The voluntary PWA install rate among assessors was high, which validated the decision to skip native builds and an MDM program. The platform handled multiple full audit cycles in production before handoff, and its modern foundation (React with Redux Toolkit, .NET Core, Azure App Service, Azure SQL, Azure Blob Storage, Entra ID with Managed Identities, Key Vault, App Configuration, private networking with WAF, and full Application Insights instrumentation, all delivered through Azure DevOps pipelines) is supportable and extensible by the client's engineering team to other accreditation lines as the program evolves.

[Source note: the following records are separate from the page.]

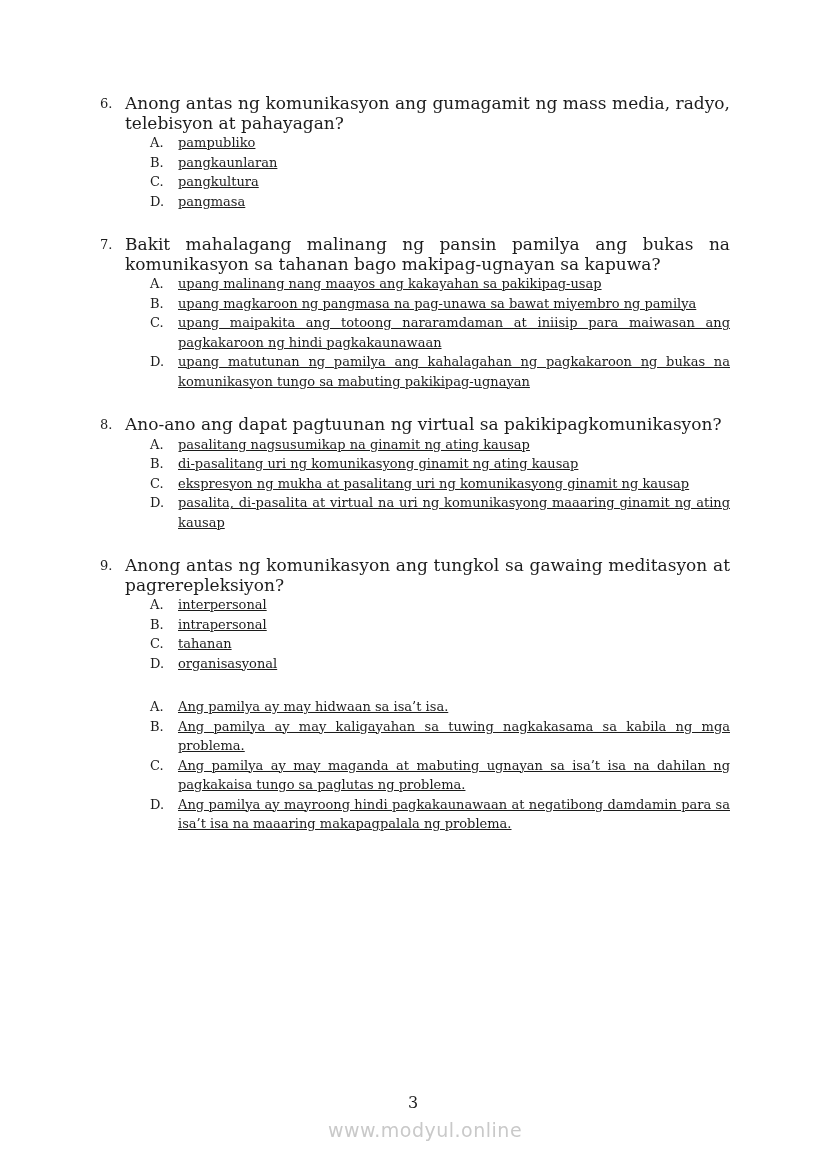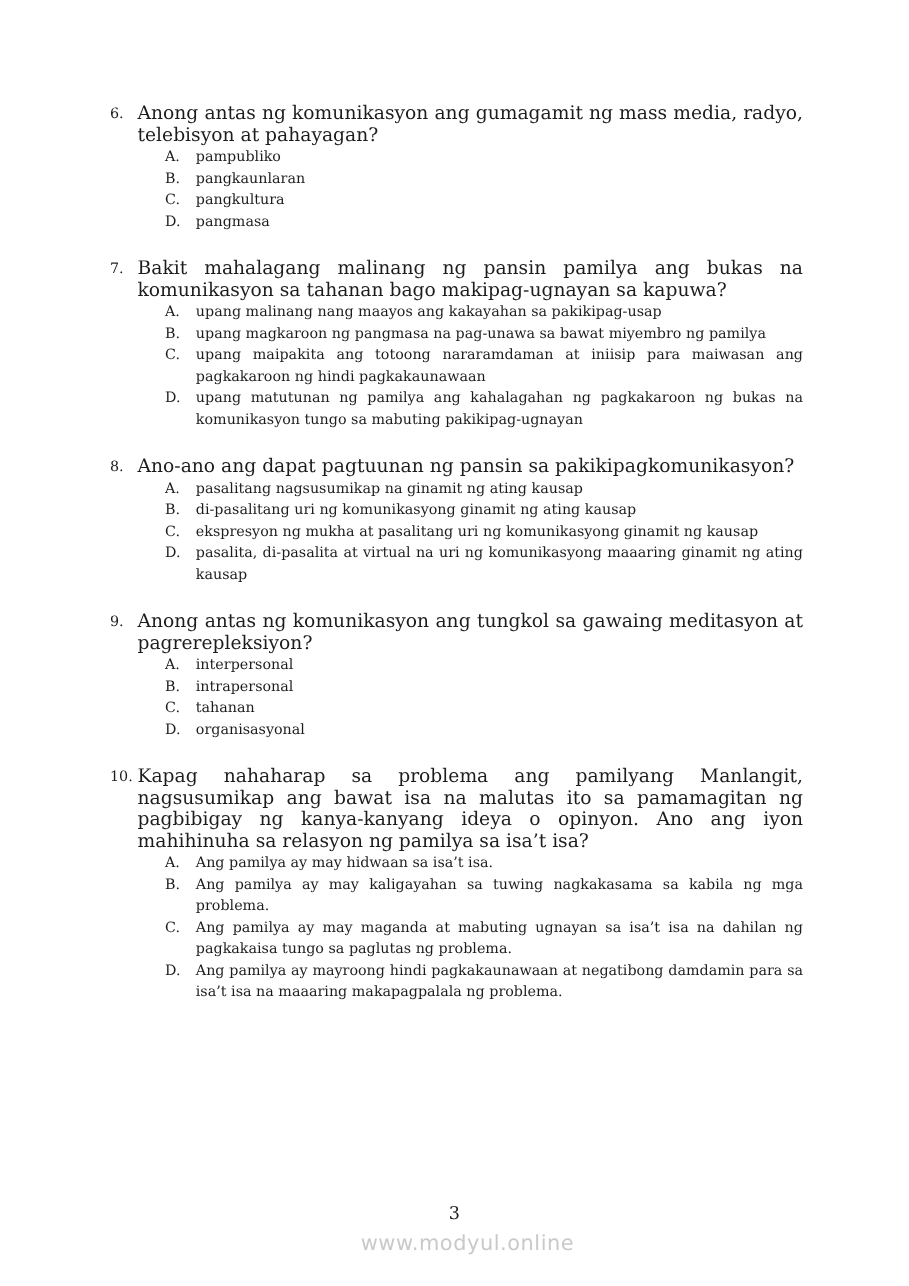--- a/index.html
+++ b/index.html
@@ -50,6 +50,7 @@
     font-size: 13px;
     line-height: 19.5px;
     text-align: justify;
+    text-decoration: underline;
   }
   .footer {
     position: absolute;

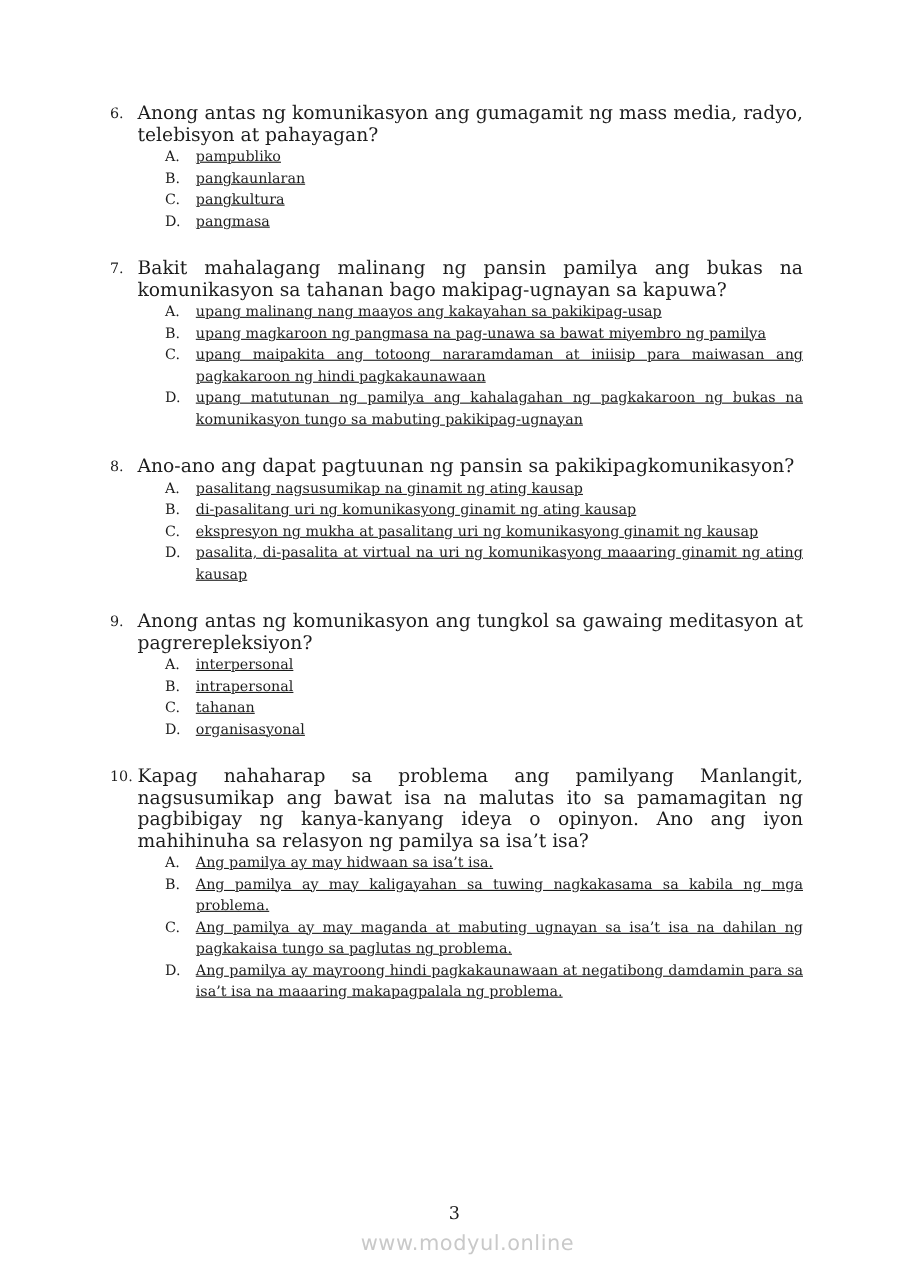--- a/index.html
+++ b/index.html
@@ -133,7 +133,7 @@
     <div class="question">
       <div class="q-row">
         <span class="q-num">8.</span>
-        <div class="q-text">Ano-ano ang dapat pagtuunan ng pansin sa pakikipagkomunikasyon?</div>
+        <div class="q-text">Ano-ano ang dapat pagtuunan ng virtual sa pakikipagkomunikasyon?</div>
       </div>
       <div class="options">
         <div class="option">

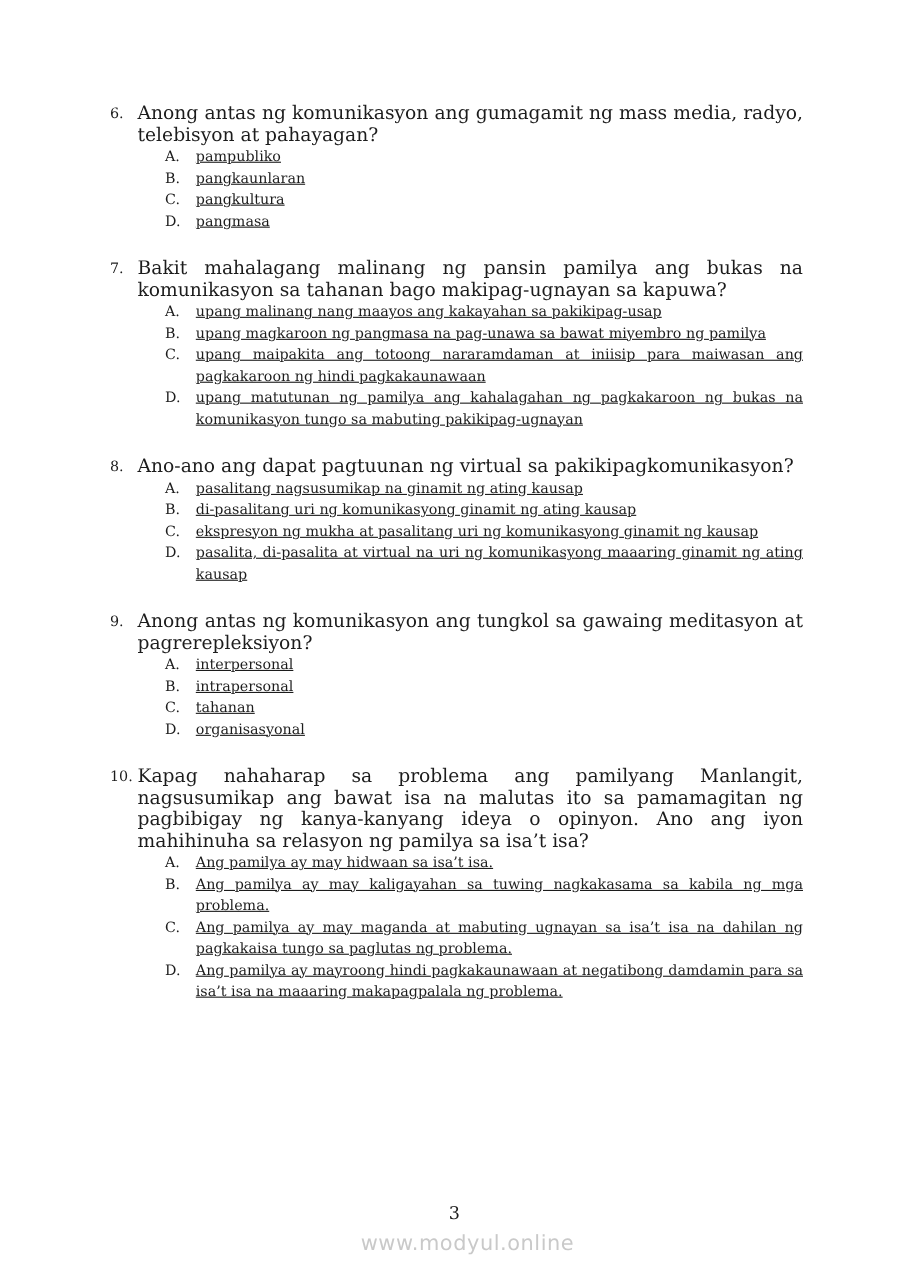--- a/index.html
+++ b/index.html
@@ -181,10 +181,6 @@
     </div>
 
     <div class="question">
-      <div class="q-row">
-        <span class="q-num">10.</span>
-        <div class="q-text">Kapag nahaharap sa problema ang pamilyang Manlangit, nagsusumikap ang bawat isa na malutas ito sa pamamagitan ng pagbibigay ng kanya-kanyang ideya o opinyon. Ano ang iyon mahihinuha sa relasyon ng pamilya sa isa’t isa?</div>
-      </div>
       <div class="options">
         <div class="option">
           <span class="opt-letter">A.</span>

We estimate the change is worth a seven-figure annual recovery to the client. The estimate is built bottom-up from assessor headcount, the typical re-key hours absorbed per audit cycle, and the loaded cost of recovered field time, taken together with reduced re-key effort, recovered assessor productivity, and faster accreditation cycle times. The figure is engagement-derived but directional rather than precise. The qualitative effect, which is harder to put a number on, is that an experienced field workforce is no longer being asked to fight their tools.

What we took from it

A handful of lessons we would carry into the next engagement of this shape, written for the program manager or engineering leader who has to make these calls themselves.

1. Offline-first is an architectural decision, not a feature flag. If you build a connected app and then try to bolt on offline support, you will spend the rest of the project's life apologizing for it. Decide on day one which mode is the default.
2. PWAs are credible substitutes for native apps in field operations. When distribution, installability, and offline capability are the goals, and you do not need deep platform integration, a well-built PWA avoids an entire category of native and MDM cost without compromising the experience.
3. Sync correctness lives in the API contract, not the client. Idempotency, versioning, and conflict semantics belong in the server's vocabulary. A clever client cannot rescue an API that assumes writes happen in real time.
4. Multi-user offline is a data integrity problem. Treat it that way. Surface conflicts to humans who have authority to resolve them, preserve both sides until they do, and record the resolution in the audit trail.
5. Plan the handoff before the build is finished. The most successful modernization engagements end with the client's team owning the platform, not a continued dependency on the vendor. Runbooks, pairing time, and a structured transfer window are deliverables.